> **What needs to be done**:
All entries below are to be written out again exactly, but no picture is to be copied.

> **Information shown**:
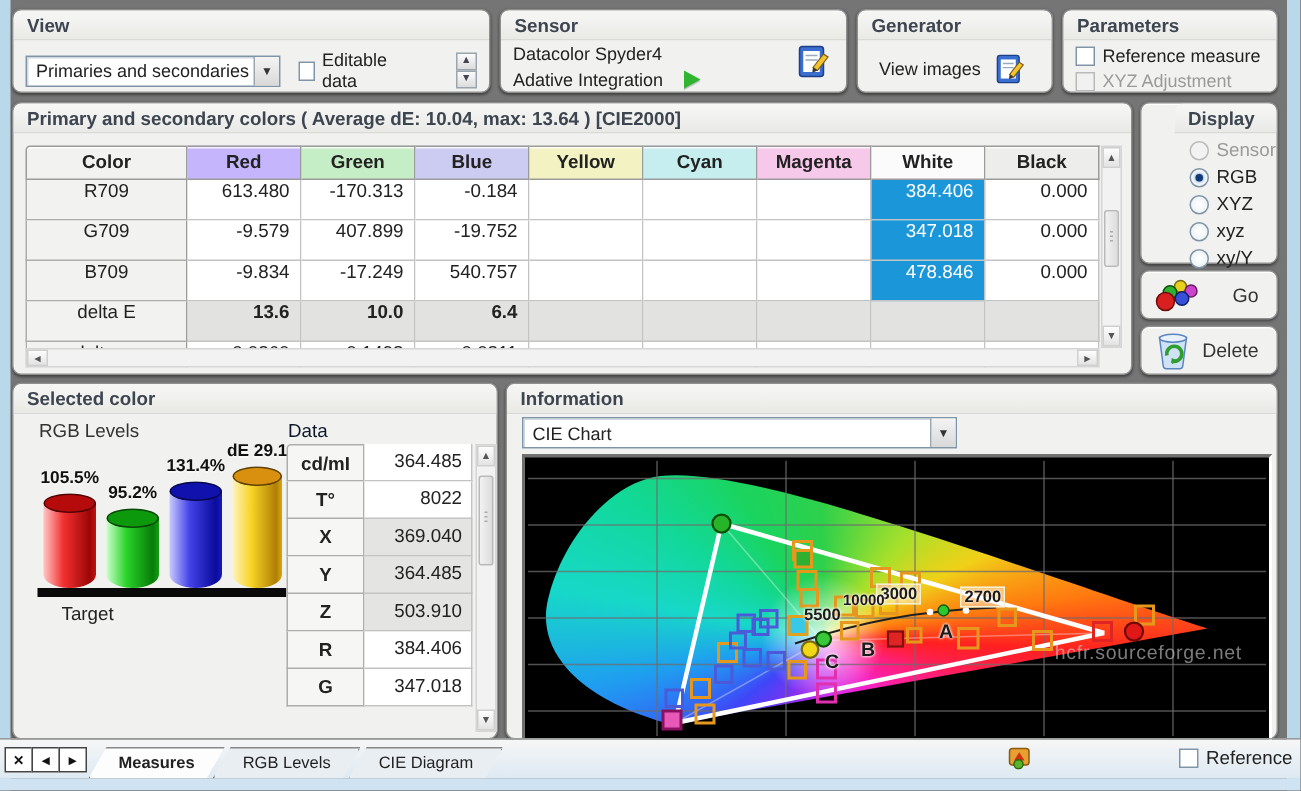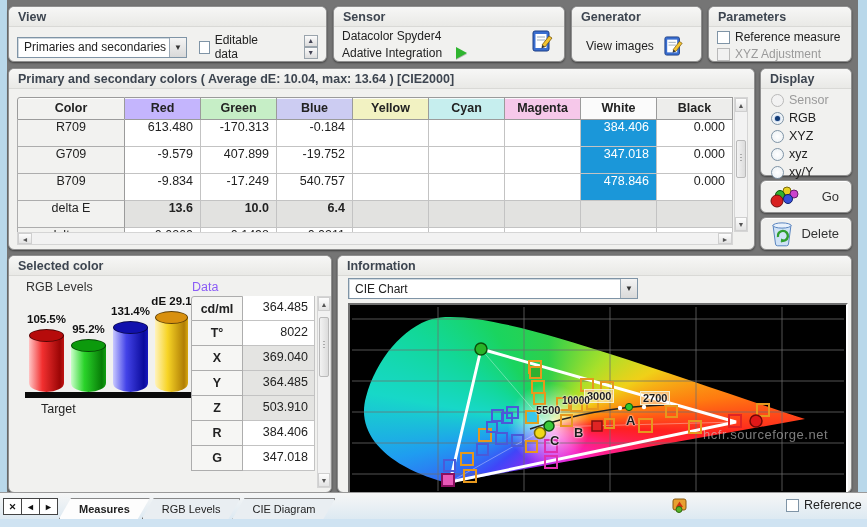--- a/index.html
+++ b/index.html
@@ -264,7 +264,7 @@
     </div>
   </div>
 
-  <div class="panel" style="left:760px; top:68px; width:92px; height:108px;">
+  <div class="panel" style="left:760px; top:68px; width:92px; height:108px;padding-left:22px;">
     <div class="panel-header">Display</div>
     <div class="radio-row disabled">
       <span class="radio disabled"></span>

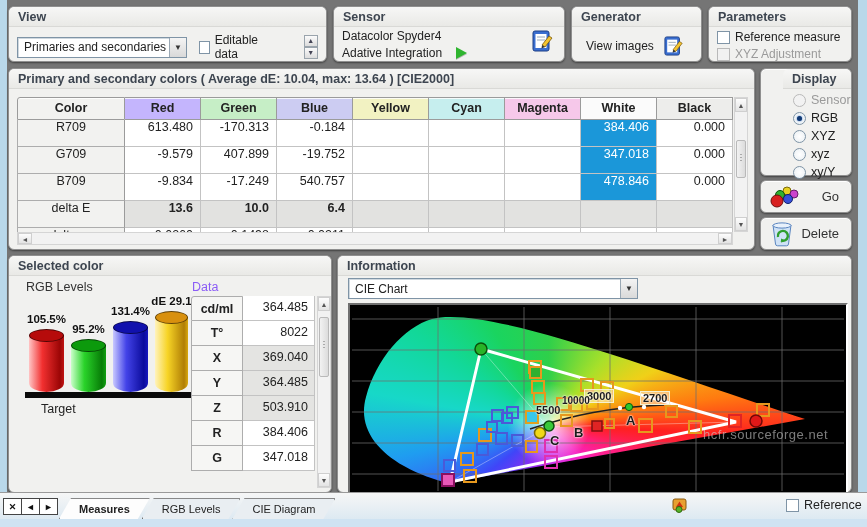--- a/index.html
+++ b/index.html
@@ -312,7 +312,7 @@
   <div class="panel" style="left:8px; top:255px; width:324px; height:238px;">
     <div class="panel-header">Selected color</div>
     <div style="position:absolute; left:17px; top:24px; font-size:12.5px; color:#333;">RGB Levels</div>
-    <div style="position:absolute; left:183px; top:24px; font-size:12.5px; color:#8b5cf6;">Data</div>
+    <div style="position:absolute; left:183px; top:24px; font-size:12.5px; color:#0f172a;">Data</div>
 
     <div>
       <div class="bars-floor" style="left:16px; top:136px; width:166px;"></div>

> **Your solution**:
--- a/index.html
+++ b/index.html
@@ -264,7 +264,7 @@
     </div>
   </div>
 
-  <div class="panel" style="left:760px; top:68px; width:92px; height:108px;">
+  <div class="panel" style="left:760px; top:68px; width:92px; height:108px;padding-left:22px;">
     <div class="panel-header">Display</div>
     <div class="radio-row disabled">
       <span class="radio disabled"></span>

--- a/index.html
+++ b/index.html
@@ -312,7 +312,7 @@
   <div class="panel" style="left:8px; top:255px; width:324px; height:238px;">
     <div class="panel-header">Selected color</div>
     <div style="position:absolute; left:17px; top:24px; font-size:12.5px; color:#333;">RGB Levels</div>
-    <div style="position:absolute; left:183px; top:24px; font-size:12.5px; color:#8b5cf6;">Data</div>
+    <div style="position:absolute; left:183px; top:24px; font-size:12.5px; color:#0f172a;">Data</div>
 
     <div>
       <div class="bars-floor" style="left:16px; top:136px; width:166px;"></div>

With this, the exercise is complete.